## Homework III, Complexity Theory 2008

Due on May 20 at 10.15. The general rules on homework solutions available at the course homepage apply. In particular, discussions of ideas in groups of up to at most three people are allowed but solutions should be written down individually.

1 (15p) In class we showed that if we have two polynomials $P$ and $Q$ both of degree $d$ in $n$ variables such that $P \neq Q$ then

$$
\operatorname{Pr}[P(x)=Q(x)] \leq \frac{n d}{2 R}
$$

if we chose each $x_{i}$ as a random integer in the range $[-R, R]$ and evaluate the polynomials over the rational numbers. We concluded that picking $R=2 n d$ is sufficient to get error probability $1 / 4$. Show that this is essentially sharp for the case $n=d$ by finding two unequal polynomials $P$ and $Q$ such that if you pick the values of the variables from a range that is significantly smaller than $n^{2}$ then you are likely to get equality. Note that degree is counted as maximal degree in a single variable and hence a polynomial like $x_{1}^{3} x_{2}+x_{3}^{3} x_{4} x_{5}$ has degree 3 .

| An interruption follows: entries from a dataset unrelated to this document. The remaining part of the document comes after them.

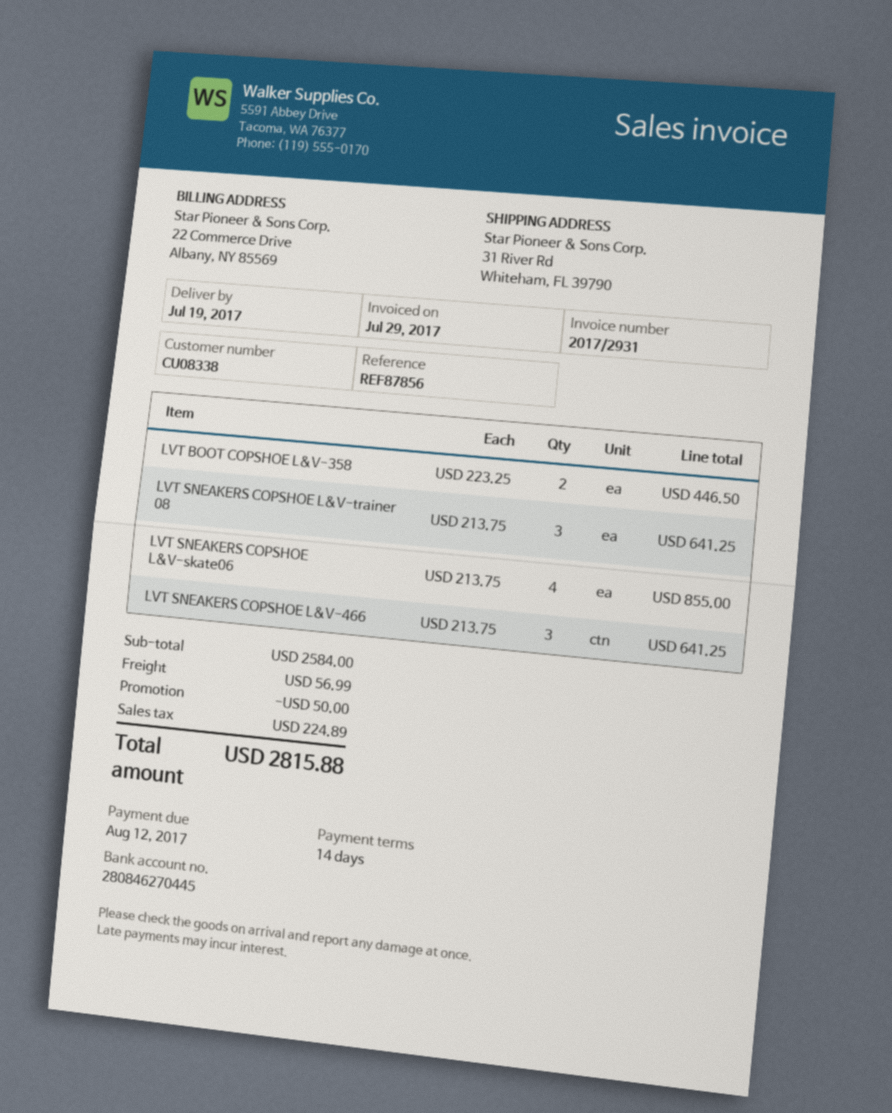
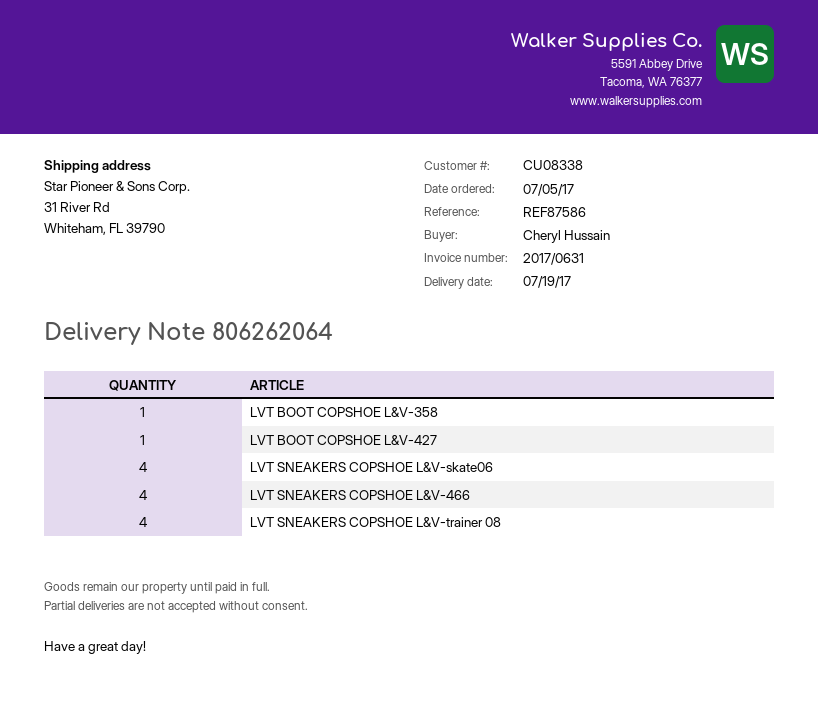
invoice number: 2017/2931 -> 2017/0631
reference: REF87856 -> REF87586
LVT BOOT COPSHOE L&V-358: 2 -> 1
LVT SNEAKERS COPSHOE L&V-trainer 08: 3 -> 4
LVT SNEAKERS COPSHOE L&V-466: 3 -> 4
LVT BOOT COPSHOE L&V-427: none -> 1

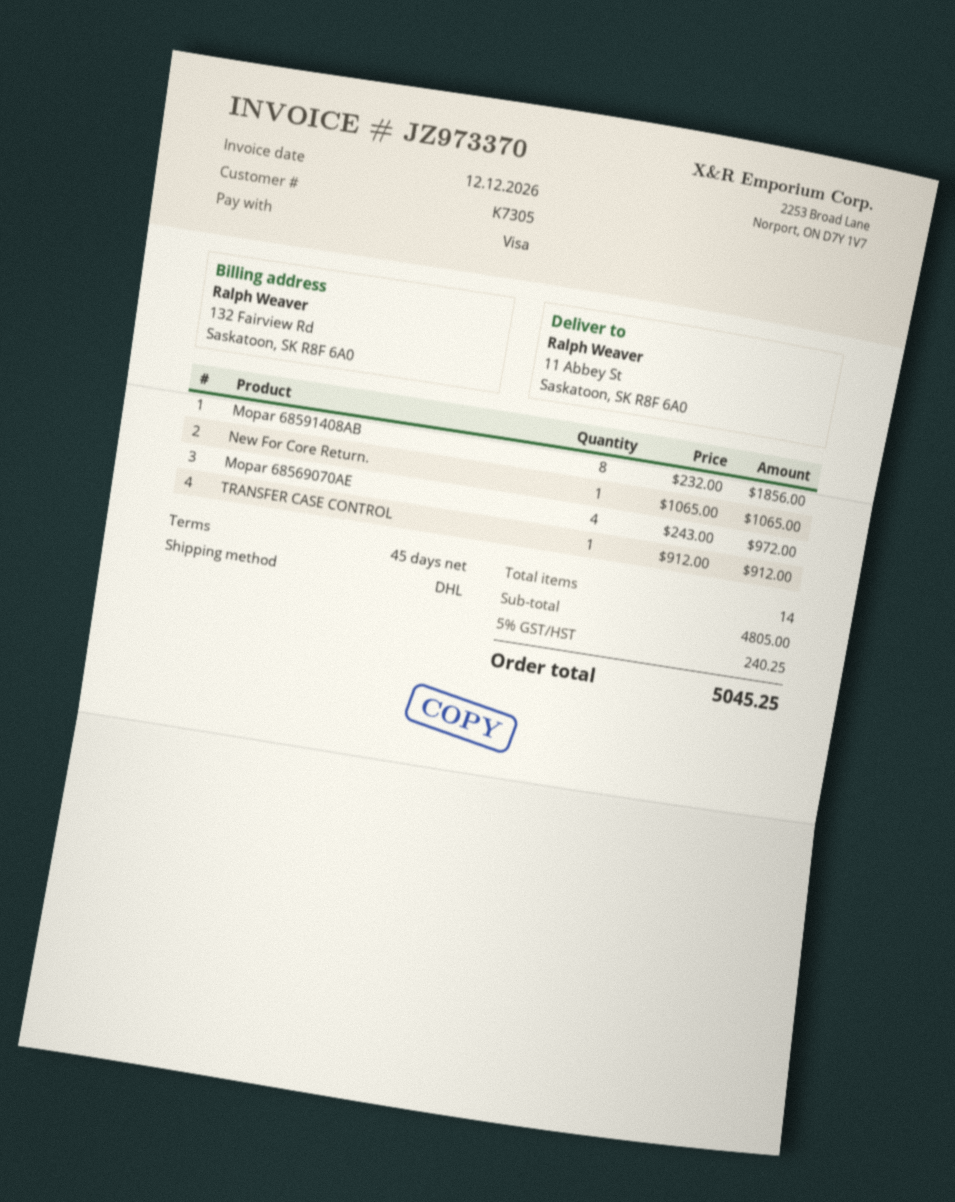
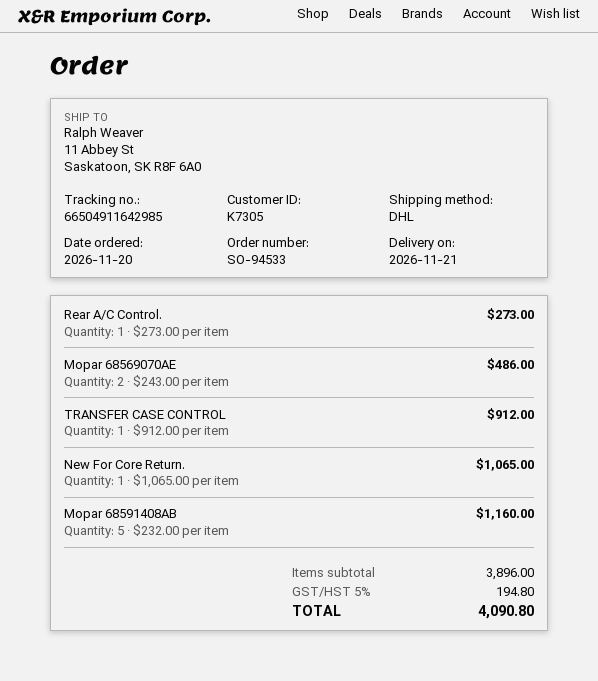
Mopar 68591408AB: 8 x 232.00 = 1856.00 -> 5 x 232.00 = 1160.00
Mopar 68569070AE: 4 x 243.00 = 972.00 -> 2 x 243.00 = 486.00
Rear A/C Control.: none -> 1 x 273.00 = 273.00
subtotal: 4805.00 -> 3896.00
tax: 5% = 240.25 -> 5% = 194.80
total: 5045.25 -> 4090.80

2 (15p) Show that any function of $n$ bits can be computed by a circuit of size $O\left(2^{n} / n\right)$.
Hint: First compute all functions of the first, approximately $\log n$, bits, and then use the results many times.
$3(15 p)$ In class we made a $O(\log n)$ depth circuit for multiplication using $\Omega\left(n^{2}\right)$ gates. Let us see if we can make it smaller. Recall the algorithm by Karatsuba which runs in time $O\left(n^{\log 3}\right)$ and (recursively) uses the idea of replacing a multiplication of $n$-bit numbers by three multiplications of $n / 2$ bit numbers (please consult any source if you need details of the algorithm). Can this algorithm be implemented by a circuit of size $O\left(n^{\log 3}\right)$ and depth which is polylogarithmic? What power of the logarithm do you need for the depth? Of course we want as small depth as possible.

4 (40p) Let us study read-once branching programs for multiplication and addition. A branching program that outputs many bits is allowed to give the output bits one at the time and is not obliged to wait to read the entire input before it produces output. To be more precise any transition in the branching program can carry a label of the type " $z_{i}=b$ " for some index $i$ and value $b$ with the intended meaning that the $i$ 'th bit of the output is $b$. It is supposed to output exactly one value of each $z_{i}$. Note that the branching program is read-once and thus each input may only be read one time.

You are given two numbers $x$ and $y$ where the bit representation of $x$ is $x_{n-1} \ldots x_{1} x_{0}$ where $x_{0}$ is the least significant bit with and we have similar notation for $y$. Suppose you have to read the bits in the order $x_{0}, y_{0}, x_{1}, y_{1}, \ldots x_{n-1}, y_{n-1}$.

4a (10p) Give a polynomial size read-once branching program for addition with the given ordering of the input.

4b (20p) Prove for some fast growing function ${ }^{1} S(n)$ that multiplication requires read-once branching programs of size at least $S(n)$ with the given variable ordering. Speculate whether you think any other ordering might be better. No proof is needed to support your speculations.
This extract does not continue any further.